When Gretchen eventually picked up the Red Honda, she let the mechanic know that her husband had only required five minutes to replace the oxygen sensor, which had cost him $80 at AutoZone. She wondered why it had been so cheap and easy when the price he'd quoted her had originally been $600 plus labor (though he'd quickly reduced it to $400 when she'd expressed dismay). The mechanic made up some excuse about how the oxygen sensors he gets are better than the kind at AutoZone and have a special must-have warranty. It's unlikely, though possible, that he's right. But if he is, what sense does it make to get a specially-warranted oxygen sensor when the cheap ones are so easy to replace should they go bad? That's like getting expensive flood insurance when your house is perched at the peak of a mountain. (The mechanic's explanation belongs to a class of explanations that are built on conflicting internal logic. A related one describes Heaven as being a perfect place where "we" get to "live" for "eternity." But how can Heaven be perfect if "we" are anything like the way we are on Earth? And if we're not, to what extent can "we" be said to go to Heaven?)

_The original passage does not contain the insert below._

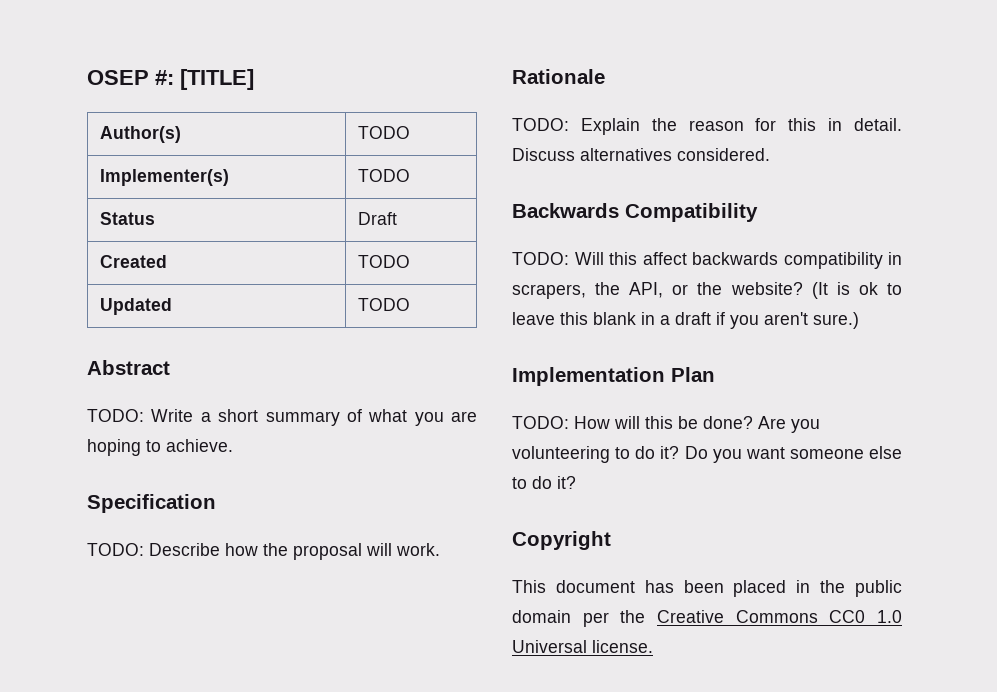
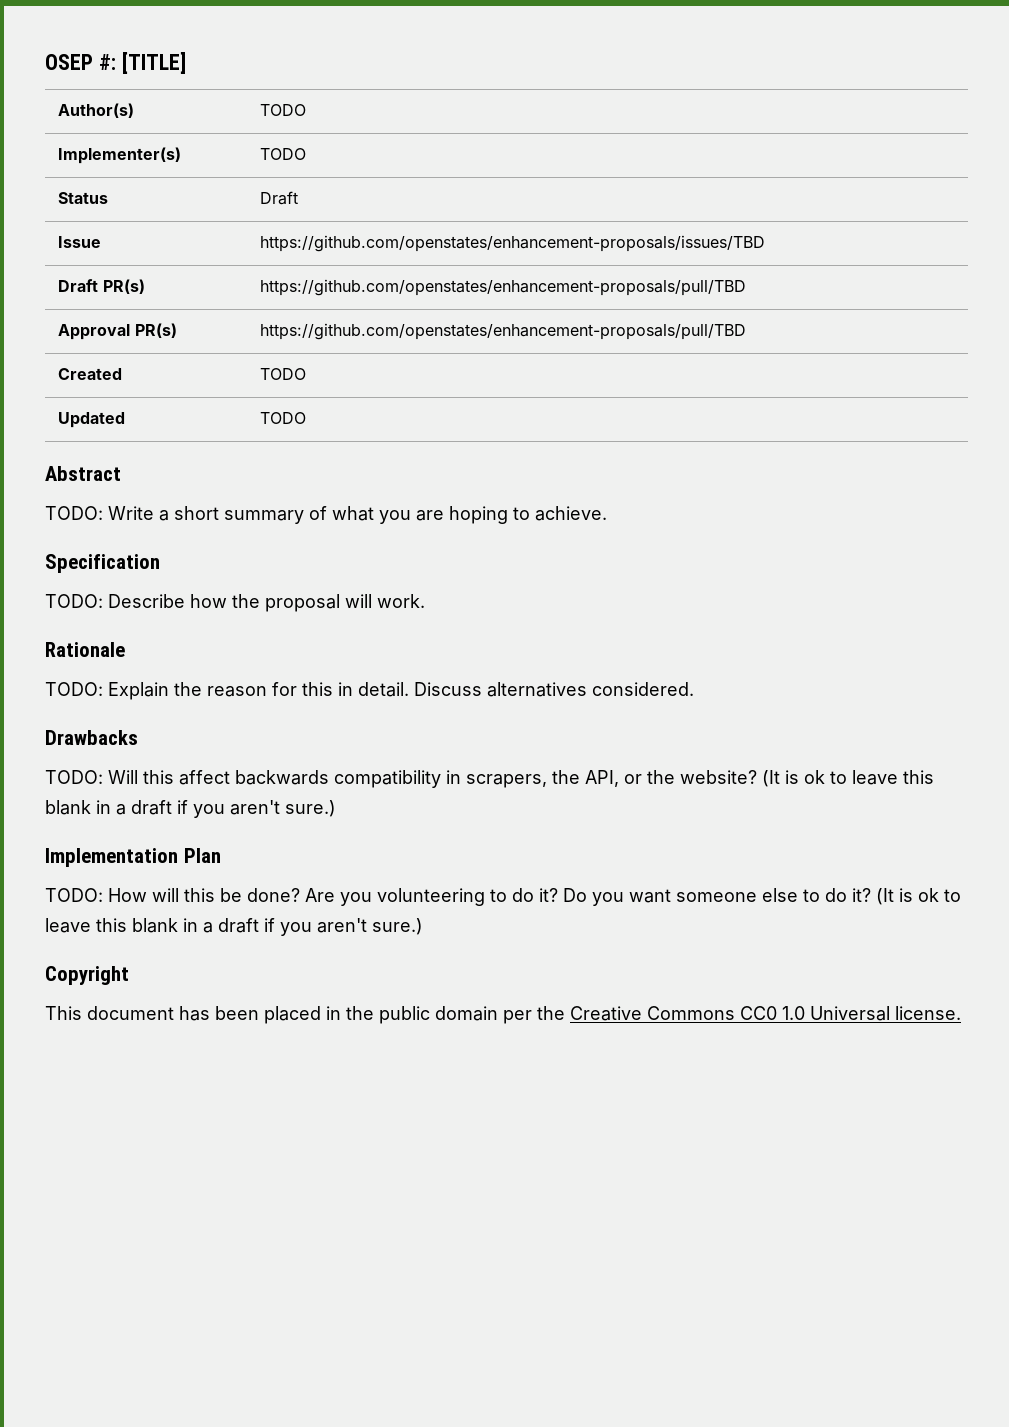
(397, 218) none -> [57,236,101,248] [259,235,765,252] [57,279,145,294] [259,279,746,296] [57,323,177,340] [259,323,746,340] // Issue | https://github.com/openstates/enhancement-proposals/issues/TBD // Draft PR(s) | https://github.com/openstates/enhancement-proposals/pull/TBD // Approval PR(s) | https://github.com/openstates/enhancement-proposals/pull/TBD
[512,203,758,222] Backwards Compatibility -> [45,730,138,745] Drawbacks
(576, 482) none -> [876,888,961,905] [45,918,423,936] (It is ok to leave this blank in a draft if you aren't sure.)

Back at the house, I spent hours hanging the new copper chandelier above the kitchen table. My first attempt had me pulling all the wires from the individual lamps down through a hole at the bottom of the central axis, connecting them all up to a supply line, and then cramming the wire nuts and surplus wire back up into the axis and fastening the nub to the bottom end of the steel wire that supports all the axis segments. But when I fired up the circuit breaker it immediately tripped, signaling a short somewhere inside that compressed mess. I ended up having to take the thing completely apart. I then sanded away a bunch of knifelike pipe burrs I'd negligently left inside the axis and used solvent to get rid of the surplus acid solder flux that was now all over the wires (and eating into my fingers). Putting the axis back together, I worked from the top down, connecting and testing lamps in groups of two until I found the one that was shorting. By around 11pm I could proudly show the thing to Gretchen.


The new chandelier, viewed from the north. The fancy ceiling plate it hangs from was originally covered with plastic gold paint, which I burned away and replaced with copper electroplating.


The new chandelier, viewed from the west.


The chandelier, viewed from below. It can be made to look like a swastika from this angle, something I'd tried to avoid by giving it six lamps instead of four.